Inoltre l’attuale uomo forte del Ciad ha caratterizzato i propri discorsi in senso “sovranista”, non nascondendo le critiche alla Francia, per cercare di guadagnare il consenso di un’opinione pubblica che vede con grande ostilità la presenza militare francese sul proprio territorio.

Recentemente, al ritorno dal suo viaggio in Africa, Jean-Marie Bockel, inviato personale del presidente francese nel continente – nonché ex segretario di stato alla cooperazione durante la presidenza Sarkozy (2007-2012) – aveva formalizzato questa settimana al presidente francese (senza che fosse reso pubblico) il piano di ridimensionamento dell’impegno militare transalpino in Africa.

Una fonte militare confidenziale dell’AFP aveva rivelato che, nei piani di Parigi, il progetto mirava a conservare un centinaio di militari in Gabon (contro i precedenti 350), così come in Senegal (contro 350 attuali) ed in Costa d’Avorio (contro i 600 di oggi), oltre a circa trecento in Ciad.

“Wishfull thinking”, si direbbe.

Ma, come abbiamo scritto all’inizio dell’articolo, la partenza dal Ciad non è stata l’unica cattiva notizia per Parigi.

In un’intervista ufficiale a “Le Monde” il neo-eletto presidente del Senegal, Bassirou Diomaye Faye, in quella che probabilmente era stata pensata come occasione di discussione sul “massacro di Thiaroye” – avvenuto il primo dicembre del 1944 nei confronti dei soldati senegalesi che avevano combattuto per la “Francia Libera”, ammesso solo da poco come tale da Parigi – è stato più che esplicito rispetto alla prossima partenza delle truppe francesi.

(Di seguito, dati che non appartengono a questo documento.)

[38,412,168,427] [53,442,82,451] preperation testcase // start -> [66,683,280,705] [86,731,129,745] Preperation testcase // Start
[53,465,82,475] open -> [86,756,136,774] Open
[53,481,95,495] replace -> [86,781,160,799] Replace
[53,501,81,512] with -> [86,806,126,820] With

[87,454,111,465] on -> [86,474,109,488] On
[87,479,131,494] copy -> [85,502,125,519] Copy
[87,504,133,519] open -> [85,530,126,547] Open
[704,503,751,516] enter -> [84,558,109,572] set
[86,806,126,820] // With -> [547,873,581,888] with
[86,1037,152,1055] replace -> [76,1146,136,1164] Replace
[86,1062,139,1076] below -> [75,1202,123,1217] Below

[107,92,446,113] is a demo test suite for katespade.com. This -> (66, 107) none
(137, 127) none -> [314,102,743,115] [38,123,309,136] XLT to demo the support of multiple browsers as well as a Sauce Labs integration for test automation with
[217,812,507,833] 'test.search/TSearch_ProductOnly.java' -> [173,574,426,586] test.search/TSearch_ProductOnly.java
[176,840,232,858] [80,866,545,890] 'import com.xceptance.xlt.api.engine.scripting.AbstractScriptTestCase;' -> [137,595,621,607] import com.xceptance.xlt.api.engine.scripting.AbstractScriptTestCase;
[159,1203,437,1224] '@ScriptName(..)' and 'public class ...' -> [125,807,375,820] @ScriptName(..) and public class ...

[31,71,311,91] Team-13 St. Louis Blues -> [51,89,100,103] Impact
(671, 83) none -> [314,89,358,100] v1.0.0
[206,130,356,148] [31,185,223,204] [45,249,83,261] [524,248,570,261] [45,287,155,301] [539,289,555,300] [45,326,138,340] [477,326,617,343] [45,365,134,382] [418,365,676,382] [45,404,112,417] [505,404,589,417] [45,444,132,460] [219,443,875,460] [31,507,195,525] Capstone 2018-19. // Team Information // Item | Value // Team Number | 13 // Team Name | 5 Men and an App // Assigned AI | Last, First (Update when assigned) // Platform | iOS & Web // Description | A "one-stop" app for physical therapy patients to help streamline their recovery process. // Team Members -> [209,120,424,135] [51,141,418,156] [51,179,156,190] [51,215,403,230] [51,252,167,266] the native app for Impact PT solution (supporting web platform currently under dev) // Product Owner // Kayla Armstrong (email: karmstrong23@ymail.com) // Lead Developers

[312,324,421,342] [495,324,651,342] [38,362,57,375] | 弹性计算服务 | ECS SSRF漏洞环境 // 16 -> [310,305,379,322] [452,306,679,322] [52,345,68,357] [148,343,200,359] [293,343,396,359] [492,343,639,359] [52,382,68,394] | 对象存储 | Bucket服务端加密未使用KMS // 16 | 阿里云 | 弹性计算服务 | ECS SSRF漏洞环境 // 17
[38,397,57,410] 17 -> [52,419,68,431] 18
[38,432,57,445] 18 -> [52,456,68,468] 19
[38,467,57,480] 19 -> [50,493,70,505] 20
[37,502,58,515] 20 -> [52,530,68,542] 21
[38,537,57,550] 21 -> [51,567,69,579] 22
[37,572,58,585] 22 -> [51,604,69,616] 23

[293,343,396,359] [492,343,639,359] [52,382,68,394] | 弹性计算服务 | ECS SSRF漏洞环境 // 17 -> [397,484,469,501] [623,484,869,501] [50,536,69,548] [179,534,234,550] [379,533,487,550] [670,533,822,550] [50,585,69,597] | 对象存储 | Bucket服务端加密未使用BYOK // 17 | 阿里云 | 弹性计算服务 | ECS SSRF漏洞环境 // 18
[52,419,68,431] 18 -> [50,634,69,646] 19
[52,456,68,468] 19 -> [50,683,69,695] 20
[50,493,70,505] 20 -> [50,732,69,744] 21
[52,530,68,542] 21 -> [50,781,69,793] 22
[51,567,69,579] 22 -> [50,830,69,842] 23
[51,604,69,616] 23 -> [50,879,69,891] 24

Riportiamo integralmente la risposta al giornalista che chiede se la presenza di militari francesi mini oppure no la sovranità senegalese:

“Quanti soldati senegalesi ci sono in Francia? Perché ci dovrebbero essere soldati francesi in Senegal? Perché deve competere al Signor M. Bockel od ad un altro francese decidere che, in un paese sovrano e indipendente, bisognerebbe mantenere 100 soldati? Questo non corrisponde alla nostra concezione della sovranità e dell’indipendenza. Bisogna rovesciare i ruoli (...) sia che i francesi l’accettino o meno”.

Parole come pietre da parte dei uno dei leader della coalizione pan-africanista che ha vinto le elezioni presidenziali, otto mesi fa, e che nelle elezioni politiche anticipate del 17 novembre ha fatto incetta di voti ottenendo una maggioranza schiacciante, conquistando 130 seggi su 165.

Questo successo ha posto fine alla difficile coabitazione tra l’ex maggioranza eletta nel 2022, fedele al presidente uscente Macky Sall – la cui formazione ha ottenuto ora solo 16 deputati – ed alla possibilità di realizzare il proprio programma “di rottura” da parte del governo, con a capo l’ex prigioniero politico Sanko.

Sall, che ha governato il Paese dal 2012 al 2024, e che ha gestito la sua campagna elettorale dal Marocco attraverso messaggi “Whatsapp”, dovrà rispondere anche a livello giudiziario all’Alta Corte di Giustizia dell’edificazione di un sistema il cui principale beneficiario, a parte una ristretta élite a lui legata, era la Francia stessa, ora derubricata a partner come gli altri.

Se il progetto della FrançeAfrique è ormai al tramonto, lo è anche quello dell’Unione Europea che ha considerato il continente il proprio “cortile di casa”, trattandolo come una “periferia integrata” colonizzata dal proprio polo imperialista in formazione.

Il “mancato” intervento militare in Niger da parte della CEDEAO/ECOWAS, dopo il colpo di Stato in Niger che la Francia avrebbe fortemente voluto, aveva suonato le campane a morte per le aspirazioni francesi in Sahel.

Questo doppio “scacco matto alla Francia” è duro colpo per Parigi e per Bruxelles – ed in generale per il blocco euro-atlantico – ed un ottima notizia per la nuova alba dei popoli africani contro il giogo neo-colonialista che prende forma nel mondo multipolare.